他们甚至会为了谁第一个冲锋打起来,很多时候那不是因为英雄血勇,而是无法面对队友的牺牲——比起死亡、残疾,对队友心中有愧更加可怕。
“我是给老大惹麻烦了吗?”毗沙门懊丧地说。
“他不给下面的人处理麻烦,还好意思当老大吗?”黑魂如是说,他和反革、颂光的年龄更为接近。
“可我不想给他惹麻烦…”毗沙门看上去凶恶的脸此刻像是只垂头丧气的大狗,“今天他来接我们,我听到那边的人嘲笑他脸上的伤,我恨不能揍他们。”
毗沙门大概是他们中间将“忠孝”二字贯彻得最为彻底的一个。
烟枪拍了拍他的肩膀,笑着说,“他老人家都没在意,你也别瞎心疼了,我看他挺快乐的,也不觉得丢人,到处展示这副尊容。”

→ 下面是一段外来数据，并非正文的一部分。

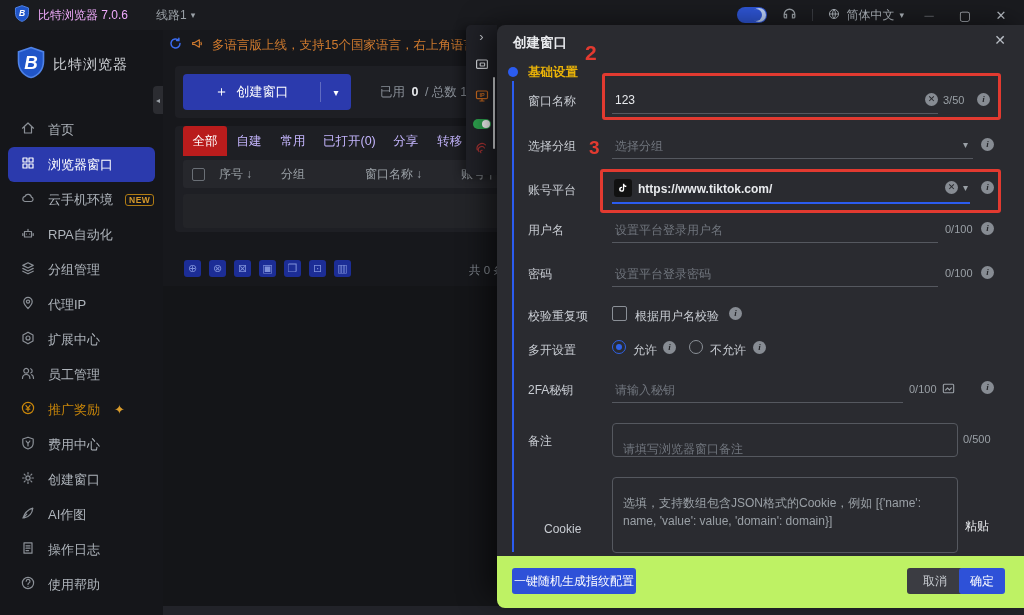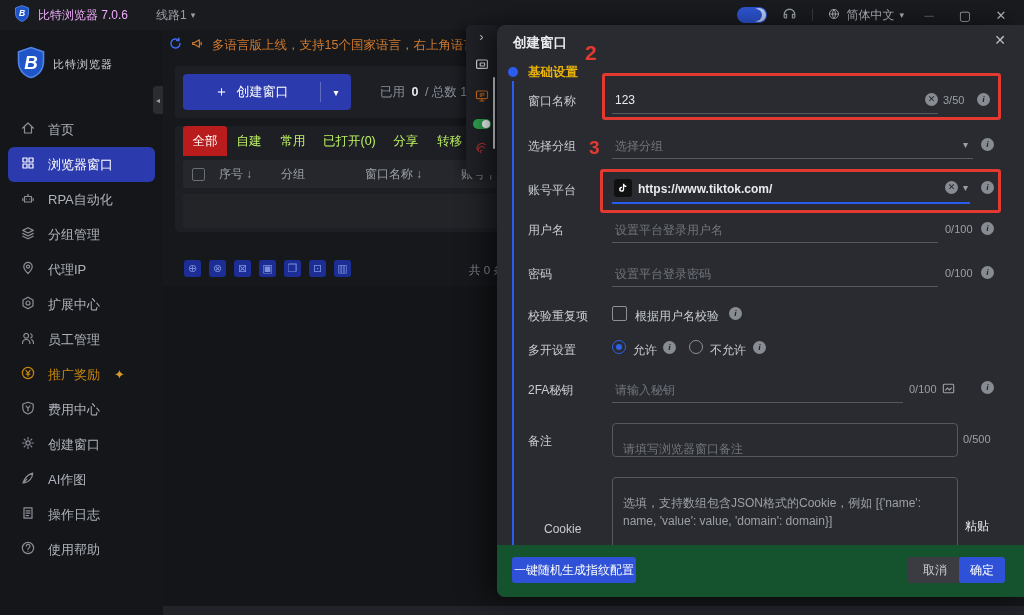--- a/index.html
+++ b/index.html
@@ -24,7 +24,7 @@
   
   .sidebar { left:0; top:30px; width:163px; height:585px; background:#15161a; }
   .brand { position:absolute; left:16px; top:16px; display:flex; align-items:center; gap:7px; }
-  .brand-text { color:#cdd0d4; font-size:11px; letter-spacing:1px; }
+  .brand-text { color:#cdd0d4; font-size:14px; letter-spacing:1px; }
   .collapse-tab { position:absolute; left:153px; top:56px; width:10px; height:28px; background:#2b2c31; border-radius:4px 0 0 4px; color:#9aa0a6; font-size:8px; display:flex; align-items:center; justify-content:center; cursor:pointer; }
   .nav { position:absolute; left:0; top:82px; width:163px; }
   .nav-item { position:relative; height:35px; margin:0 8px; display:flex; align-items:center; gap:12px; padding-left:12px; border-radius:6px; color:#aeb4bb; font-size:13px; cursor:pointer; }

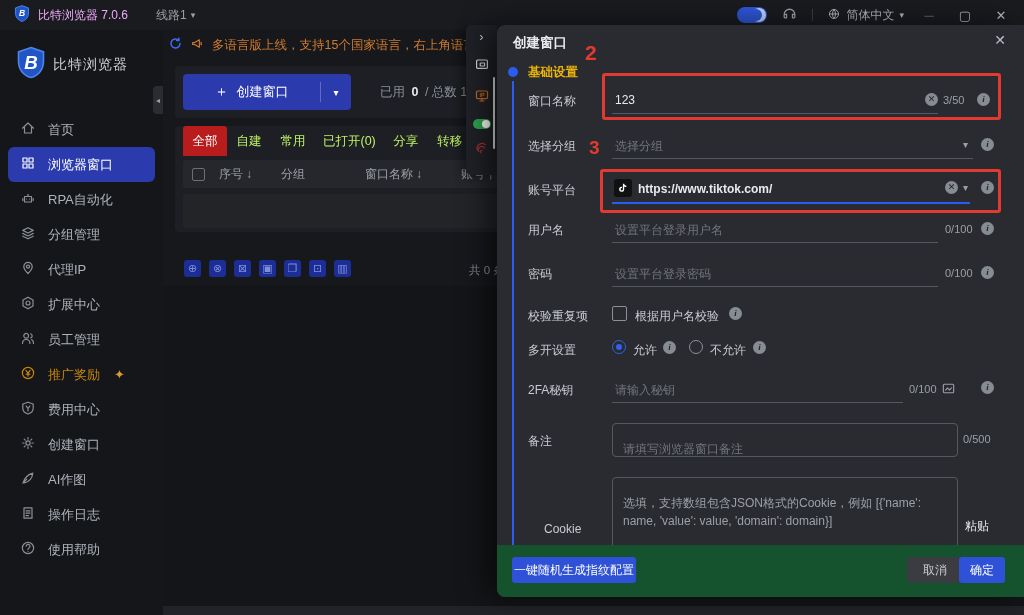--- a/index.html
+++ b/index.html
@@ -45,7 +45,7 @@
   .stats { left:380px; top:74px; height:36px; display:flex; align-items:center; gap:28px; font-size:12.5px; color:#8a9098; }
   .stats b { color:#e8eaed; font-weight:bold; margin:0 3px; }
   .tabs { left:183px; top:126px; height:30px; display:flex; }
-  .tab { min-width:44px; padding:0 8px; height:30px; display:flex; align-items:center; justify-content:center; font-size:12.5px; color:#bef264; cursor:pointer; }
+  .tab { min-width:44px; padding:0 8px; height:30px; display:flex; align-items:center; justify-content:center; font-size:12.5px; color:#c4b5fd; cursor:pointer; }
   .tab.active { background:#b91c1c; color:#fff; border-radius:3px 3px 0 0; }
   .thead { left:183px; top:160px; width:825px; height:28px; background:#26272c; border-radius:3px; display:flex; align-items:center; color:#9aa0a6; font-size:12px; }
   .thead .cb { width:13px; height:13px; border:1px solid #6a6f76; border-radius:2px; margin:0 14px 0 9px; }

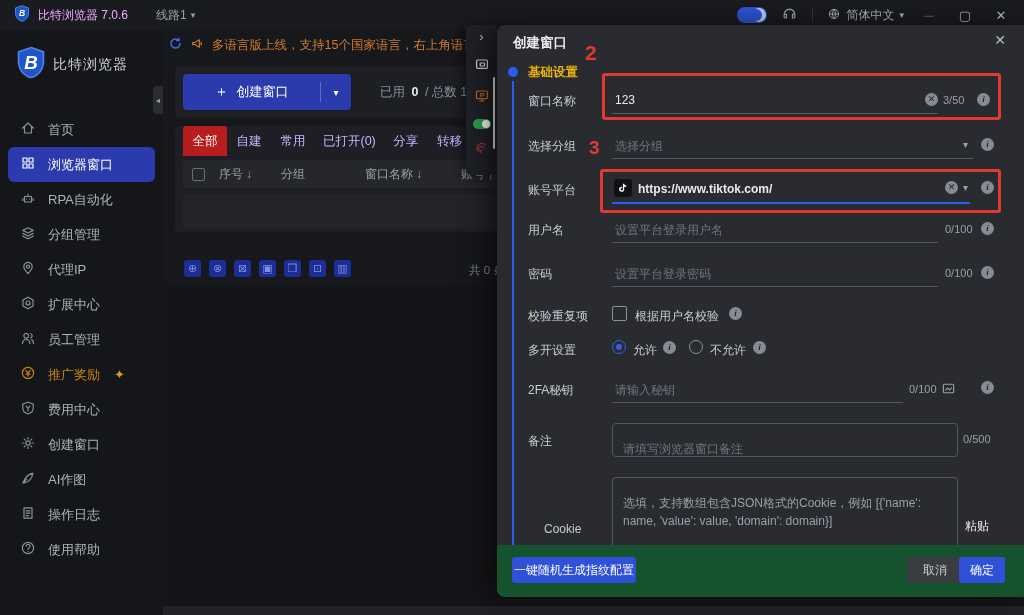--- a/index.html
+++ b/index.html
@@ -165,6 +165,13 @@
         </div>
         <div class="nav-item">
           <span style="color: rgb(139, 144, 151);"><svg width="16" height="16" viewBox="0 0 16 16" fill="none" stroke="currentColor" stroke-width="1.2" stroke-linecap="round" stroke-linejoin="round">
+              <path d="M4.8 11.5 A2.6 2.6 0 0 1 4.9 6.4 A3.4 3.4 0 0 1 11.4 7.2 A2.2 2.2 0 0 1 11.2 11.5 Z"></path>
+            </svg></span>
+          <span>云手机环境</span>
+          <span class="badge-new">NEW</span>
+        </div>
+        <div class="nav-item">
+          <span style="color: rgb(139, 144, 151);"><svg width="16" height="16" viewBox="0 0 16 16" fill="none" stroke="currentColor" stroke-width="1.2" stroke-linecap="round" stroke-linejoin="round">
               <path d="M4.5 6.5 H11.5 V12 H4.5 Z M8 6.5 V4.3 M6.5 9 h.01 M9.5 9 h.01 M2.8 8.5 v2 M13.2 8.5 v2"></path>
             </svg></span>
           <span>RPA自动化</span>

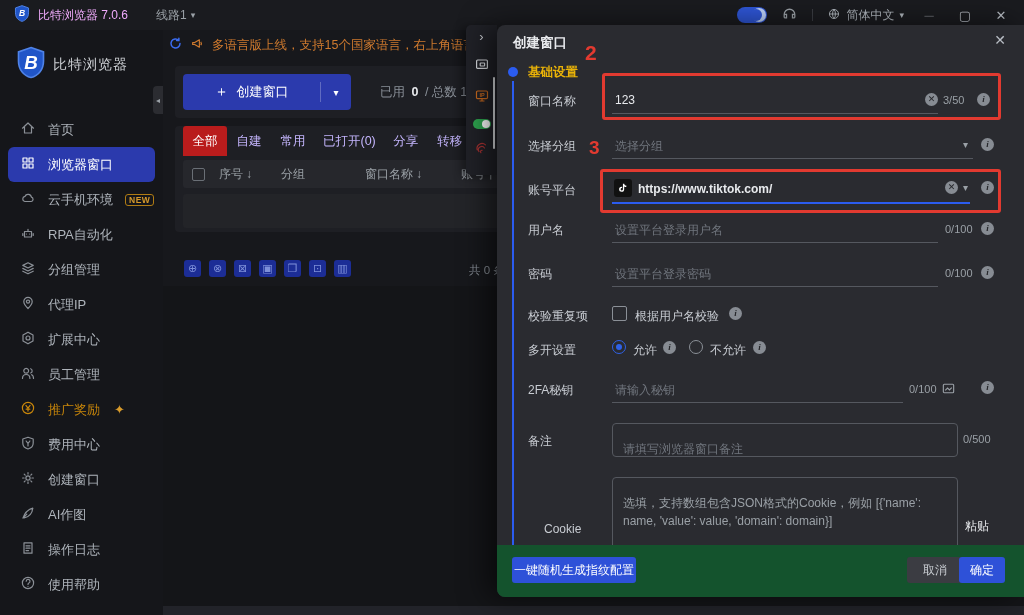--- a/index.html
+++ b/index.html
@@ -90,7 +90,7 @@
   .opt-label { position:absolute; color:#c8ccd2; font-size:12px; }
   .ta { position:absolute; border:1px solid #55585f; border-radius:4px; background:transparent; color:#9aa0a6; font-size:12px; padding:16px 10px; line-height:1.5; }
   .tiktok-chip { position:absolute; width:18px; height:18px; background:#111; border-radius:3px; display:flex; align-items:center; justify-content:center; }
-  .m-footer { position:absolute; left:0; top:520px; width:527px; height:52px; background:#14532d; border-radius:0 0 0 8px; }
+  .m-footer { position:absolute; left:0; top:531px; width:527px; height:52px; background:#bef264; border-radius:0 0 0 8px; }
   .btn { position:absolute; height:26px; border-radius:3px; font-size:12px; color:#fff; display:flex; align-items:center; justify-content:center; cursor:pointer; }
   .btn.blue { background:#2e51d8; }
   .btn.gray { background:#3b3c42; color:#c9cdd2; }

毗沙门嘴笨,一时不知该怎么表达内心的意思,不甘地闭上了嘴。
过了半晌,又低声说,“可是他也是人,他肯定还是会…心里难过的吧。”
三人听到毗沙门的话都是一愣。
“放心吧,”黑魂先出声安慰毗沙门,“皮肉伤两三天就好得差不多了,那是反革,我第一次听到他的名号的时候,前头就缀着俩别人都不敢用的字,‘不死反革’。”